→ **GIVEN INFORMATION**:
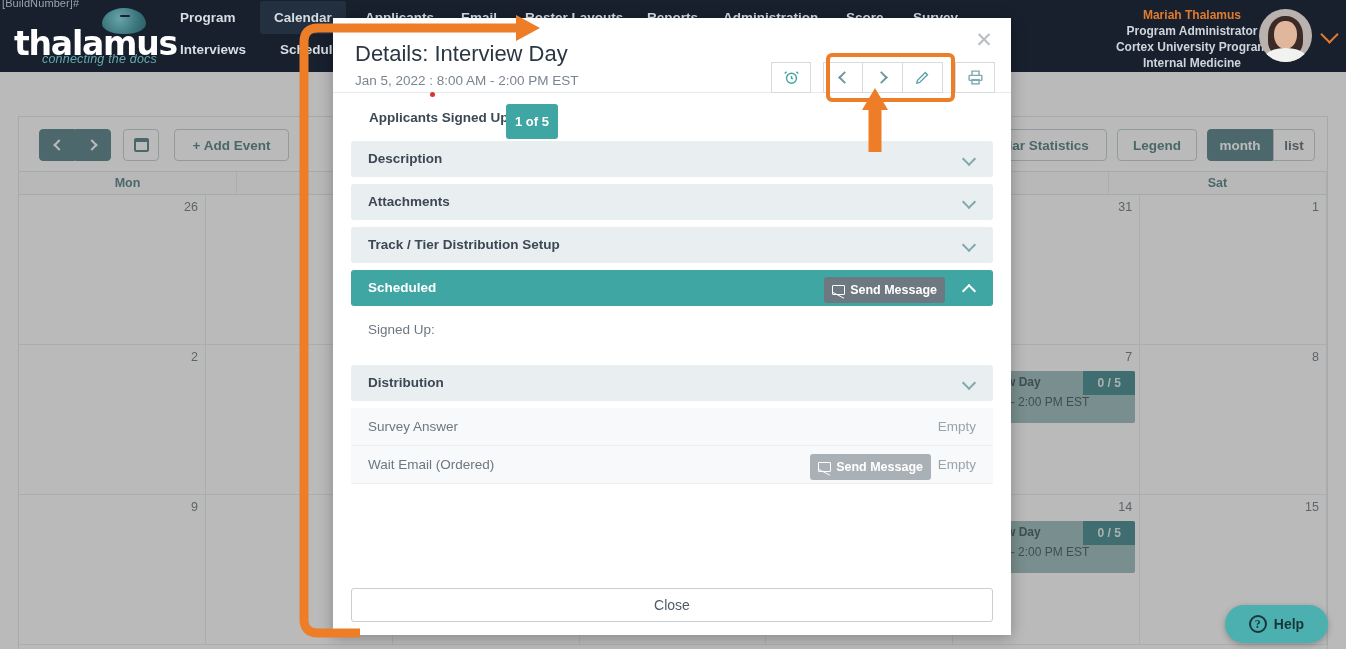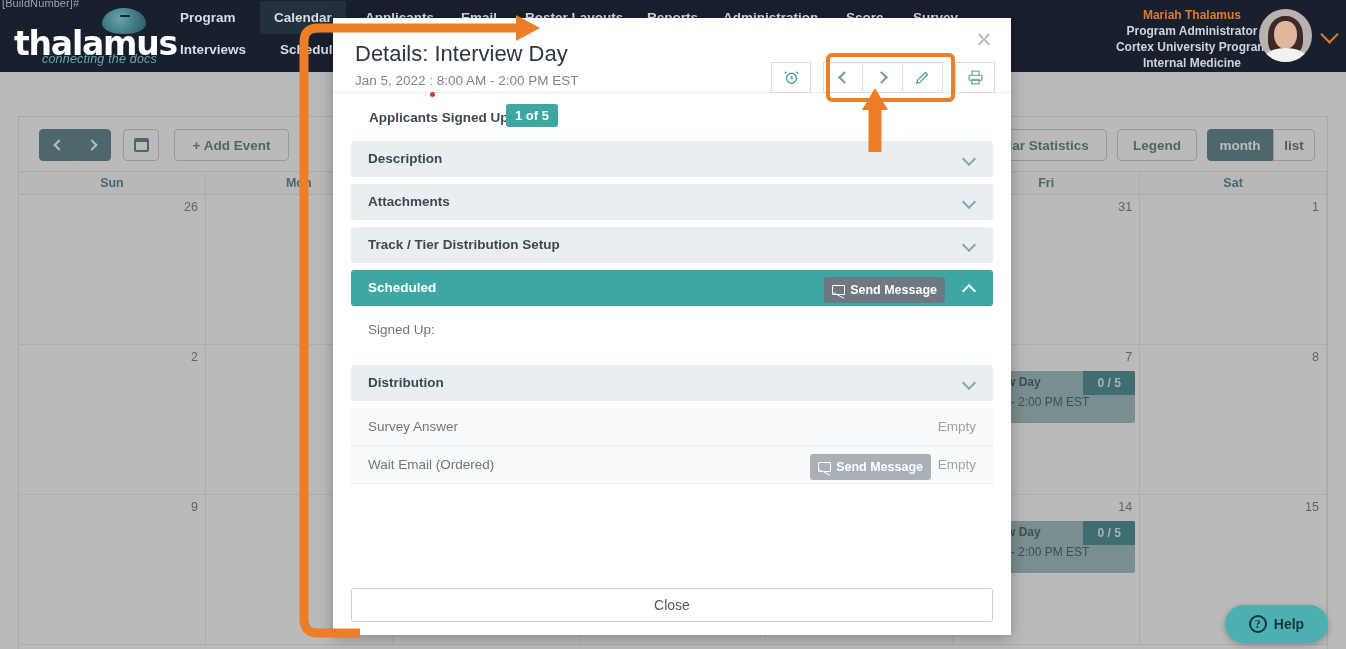--- a/index.html
+++ b/index.html
@@ -179,7 +179,7 @@
   .signed-row { position: relative; height: 48px; }
   .signed-lbl { position: absolute; left: 36px; top: 17px; font-size: 13.5px; font-weight: 700; color: #3c4854; }
   .signed-badge {
-    position: absolute; left: 173px; top: 11px; min-width: 48px; height: 23px;
+    position: absolute; left: 173px; top: 11px; min-width: 48px; height: 35px;
     background: #3fa6a3; color: #ffffff; border-radius: 3px; font-size: 13px;
     font-weight: 700; display: flex; align-items: center; justify-content: center; padding: 0 9px;
   }

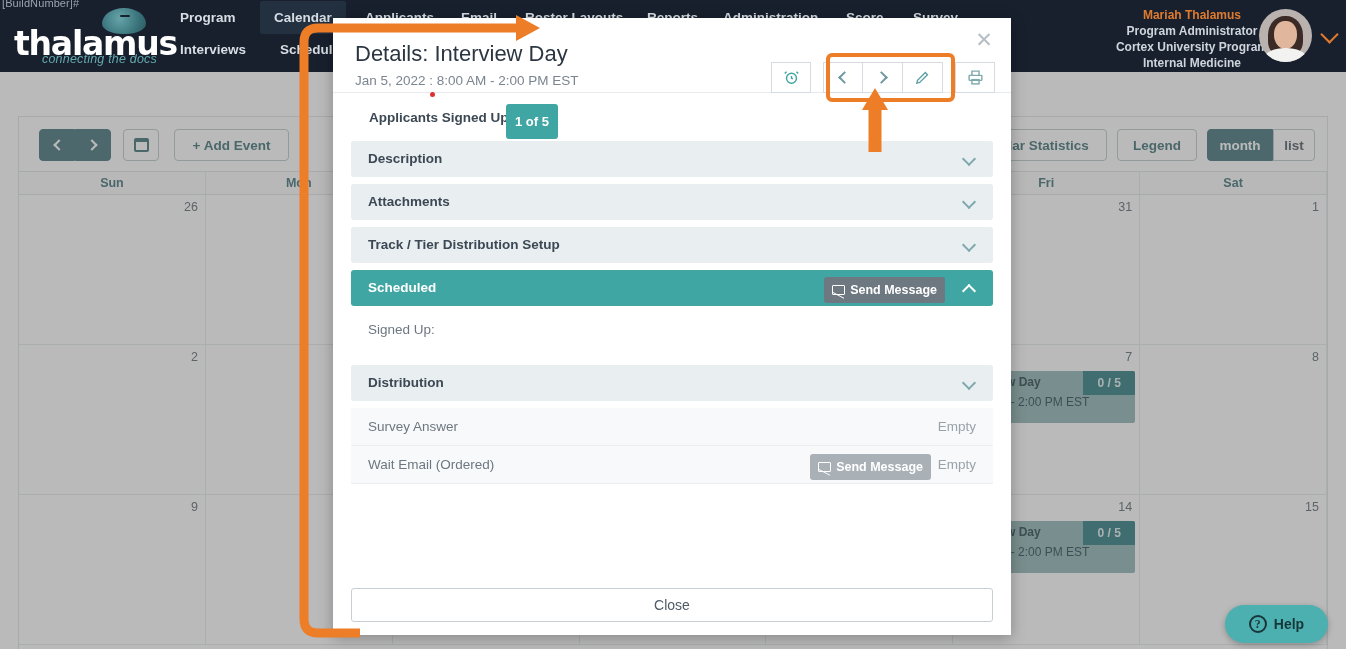--- a/index.html
+++ b/index.html
@@ -308,7 +308,6 @@
       </div>
 
       <div class="cal-head-row">
-        <div class="cal-head-cell">Sun</div>
         <div class="cal-head-cell">Mon</div>
         <div class="cal-head-cell">Tue</div>
         <div class="cal-head-cell">Wed</div>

→ **EXERCISE REQUIREMENTS**:
In the records above, find the line containing "48px; height: 35px;", then please restate it and each line after it word for word, pictures excluded.

→ **EXERCISE SOLUTION**:
+    position: absolute; left: 173px; top: 11px; min-width: 48px; height: 35px;
     background: #3fa6a3; color: #ffffff; border-radius: 3px; font-size: 13px;
     font-weight: 700; display: flex; align-items: center; justify-content: center; padding: 0 9px;
   }

--- a/index.html
+++ b/index.html
@@ -308,7 +308,6 @@
       </div>
 
       <div class="cal-head-row">
-        <div class="cal-head-cell">Sun</div>
         <div class="cal-head-cell">Mon</div>
         <div class="cal-head-cell">Tue</div>
         <div class="cal-head-cell">Wed</div>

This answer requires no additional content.